Fast forward to yesterday, I had to do the change again coz now we want our DNS servers to resolve external names too – i.e. use root hints and all that goodness! I did the change, and Citrix broke! Damn. 

But luckily now Citrix has been rolled into our team and I know way more about how Citrix works behind the scenes. Plus I keep dabbling with NetScalers, so I am not totally clueless (or so I’d like to think!). 

I went into the DNS section of the NetScaler to see what’s up. Turns out the DNS virtual server was marked as down. Odd, coz I could SSH into the NetScaler and do name lookups against that DNS virtual server (which pointed to my internal DC basically). And yes, I could do dig +notcp to force it to do UDP queries only and nothing was broken. So why was the virtual server marked as down?!

I took a look at the monitor on the DNS service and it had the following:

Ok, so what exactly does this monitor do? Click “Edit Monitor” – nothing odd there – click on “Special Parameters” and what do I find? 

Yup, it was set to query for the root zone. Doh! No wonder it broke. 

I have no idea why the DNS monitor was assigned to this service. By default DNS-UDP has the ping-default monitor assigned to it while DNS-TCP has the tcp-default monitor assigned to it.  Am guessing that since our firewall block ICMP from the NetScalers to the DCs, someone decided to use the DNS monitor instead and left it at the default values of monitoring for the root zone. When I removed the root zone that monitor failed, the DNS virtual server was marked as down, and the NetScaler could no longer resolve DNS names for the resources users were trying to connect to. Hence the STA error above. Nice, huh!

Fix is simple. Change the query in the DNS monitor to a zone your DNS servers. Preferably the zone your resources are in. Easy peasy. Made that change, and Citrix began working. 

As might be noticeable from the tone of the post, I am quite pleased at having figured this out. Yes, I know it’s not a biggie … but just, it makes me happy at having figured it coz I went down a logical path instead of just throwing up my hands and saying I have no idea why the DNS service is down or why the monitor is red etc. So I am pleased at that! :)

 

Notes on DNS servers & NetScaler

I must begin with a link to this forum post where someone explains the various DNS types on a NetScaler. A must-read. 

Now on to a bunch of screenshots and notes from me as I was just looking around with NetScalers and DNS. I have realized over time that my way of picking up stuff is by just doing it. A typical approach of reading about something and then trying it out doesn’t seem to work for me. (a) I get sleepy during reading and (b) that results in me never getting to the trying out stage. Instead, I seem to work better by just trying to begin with, succeed or break stuff in the process, and then go back and read or blog etc. about it. No hubris here that I am one of a kind :) am sure there’s more people who work this way – just that I too am like them. 

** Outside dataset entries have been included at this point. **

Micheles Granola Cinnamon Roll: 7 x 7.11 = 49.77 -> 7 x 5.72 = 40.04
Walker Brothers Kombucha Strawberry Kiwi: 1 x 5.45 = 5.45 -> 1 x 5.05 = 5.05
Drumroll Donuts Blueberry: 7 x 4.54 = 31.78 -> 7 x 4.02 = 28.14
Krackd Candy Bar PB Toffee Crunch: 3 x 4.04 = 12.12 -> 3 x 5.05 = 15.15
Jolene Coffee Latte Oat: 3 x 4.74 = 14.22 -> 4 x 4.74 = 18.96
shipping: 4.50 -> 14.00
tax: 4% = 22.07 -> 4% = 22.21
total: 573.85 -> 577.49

A negative with this approach is that I must have a test lab where I can try things out. So there’s the additional effort required from me in terms of having a place where I can just break stuff. That’s probably the only negative thing I can think of about my approach. Oh, and it also takes up additional time when I want to pick up something – because first I have to set the environment up (e.g. when I was trying to pick up NSX last month) and then spend time just doing things and making/ breaking stuff in the process. 

Anyways – end of digression. Back to NetScalers and DNS. 

On a NetScaler, under the Traffic Management > DNS > NameServers is where you define DNS servers. 

 

You create names servers by clicking on the “Add” button. That gives a new screen like thus:

I’ll start off the with the “Local” checkbox because it’s a very important one. Funny how it’s just there as a checkbox but it completely changes everything else! 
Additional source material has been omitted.